Fellow artist Anda Tanaka joined Two Bettys as a cleaner soon after graduating from St. Olaf College. She cleaned half-time for two years and now recruits for the company.
"I have a lot of friends who have been Bettys in the past, or are currently Bettys," she said. "A lot of artist friends. I would probably say that between 70 and 80 percent of our cleaners are still artists, musicians, theater folk."
Tanaka has earned praise not just for her art but also for her cleaning skills, earning a profile in Good Housekeeping.
Two Bettys got started about a decade ago, when founder Anna Tsantir and a partner were looking for work that paid well and fit with their artistic pursuits. Referrals for cleaning gigs steadily rolled in. "And soon we were making double what we were making when we were working our arts nonprofit job, and we had all this time to get back into the studio," she said. Tsantir brought other artists on board. Word spread that Two Bettys was a good part-time gig for artists.
She said her business model is unusual, with 70 percent of revenue going to cleaners. They can make about $20 a hour.
"I love teaching the cleaners about how you can balance this work," Tsantir said. "Because we pay higher, you have the time to maybe start up work in your studio and try to get your art out there, or be involved in more theater."
Tsantir recently changed the business and made the cleaners employees instead of contractors. That means they qualify for Social Security, worker's comp and other benefits that accrue to regular employees. It also means greatly increased costs for Tsantir. But she said a progressive approach that looks at more than the bottom line resonates with many of her clients, as does the focus on using natural cleaning products and supporting artists.
"We get to spread the green word," she said.
And word is spreading about the company. In the past two years or so, Two Bettys' client base has increased 50 percent to about 1,400 clients.
Monica Edwards Larson of Minneapolis was among Two Betty's first customers, signing up shortly after getting a yellow Labrador that sheds serious fur.
"I understand what it's like to supplement your income with other sources," said Edwards Larson, a printmaker and art teacher. "That was another reason to hire Two Bettys, to support all kinds of artists in all different media."

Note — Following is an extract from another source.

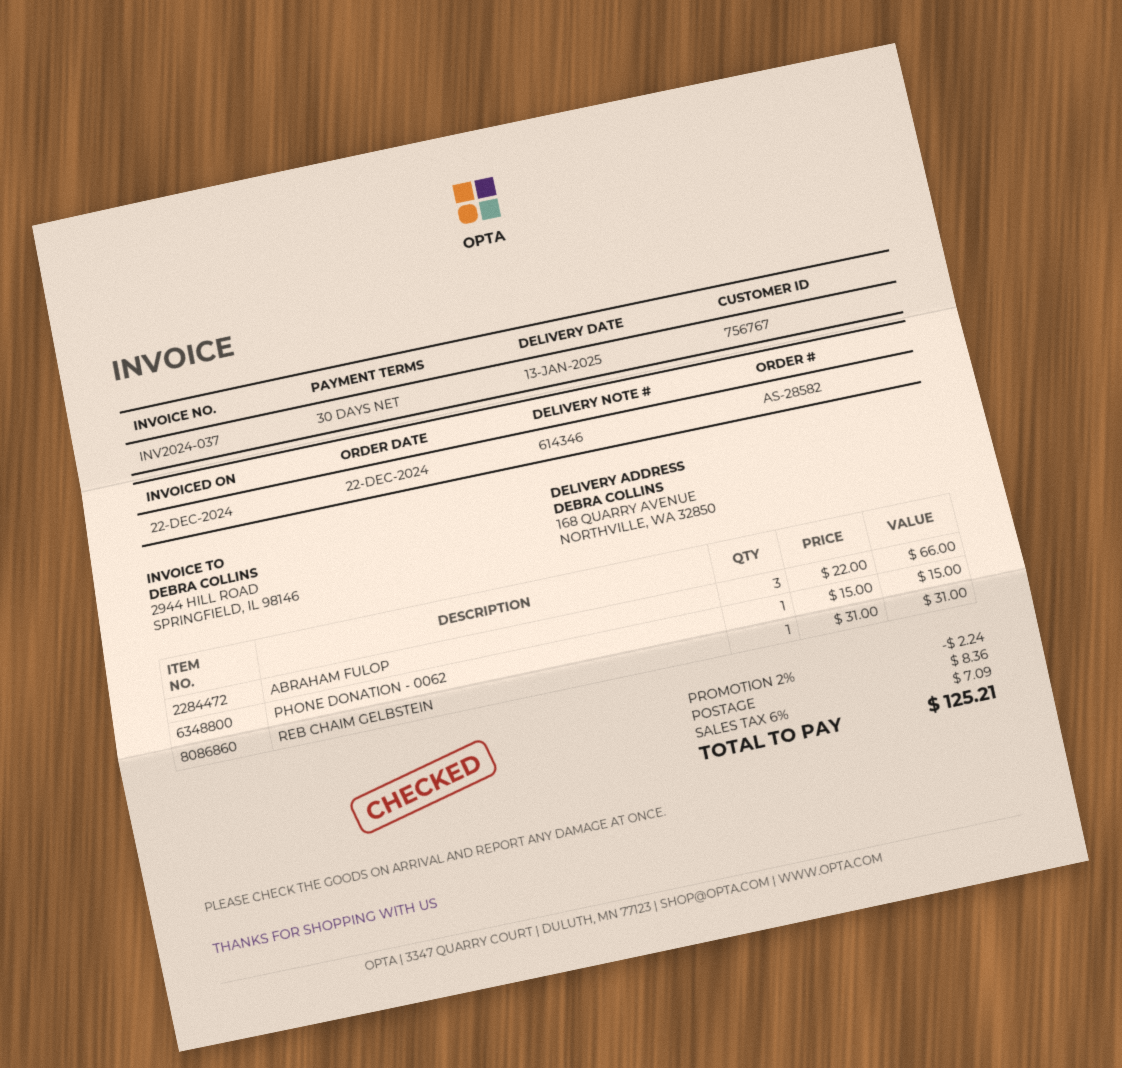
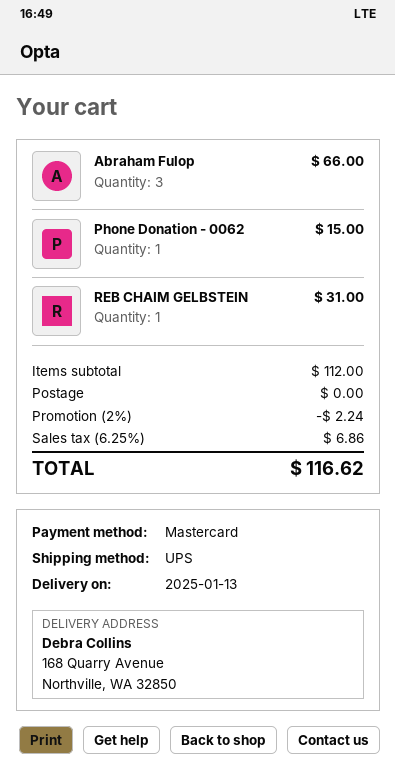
shipping: 8.36 -> 0.00
tax: 6% = 7.09 -> 6.25% = 6.86
total: 125.21 -> 116.62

And artists do need support, to be sure.
"Artists make considerably less than people with comparable educational attainment," said Ann Markusen, director of the Arts Economy Initiative and the Project on Regional and Industrial Economics at the University of Minnesota's Humphrey School of Public Affairs.
A second source of income, Markusen said, is critical for many artists.
"That kind of work that pays you a payroll job where you're regularly paying Social Security taxes and income taxes, and hopefully you have some benefits from your employer ... that is just a very, very big boost," Markusen said.
And Tsantir of Two Bettys said she's honing her business skills to manage her firm's growth and assure that it can provide artists with just such a boost for years to come.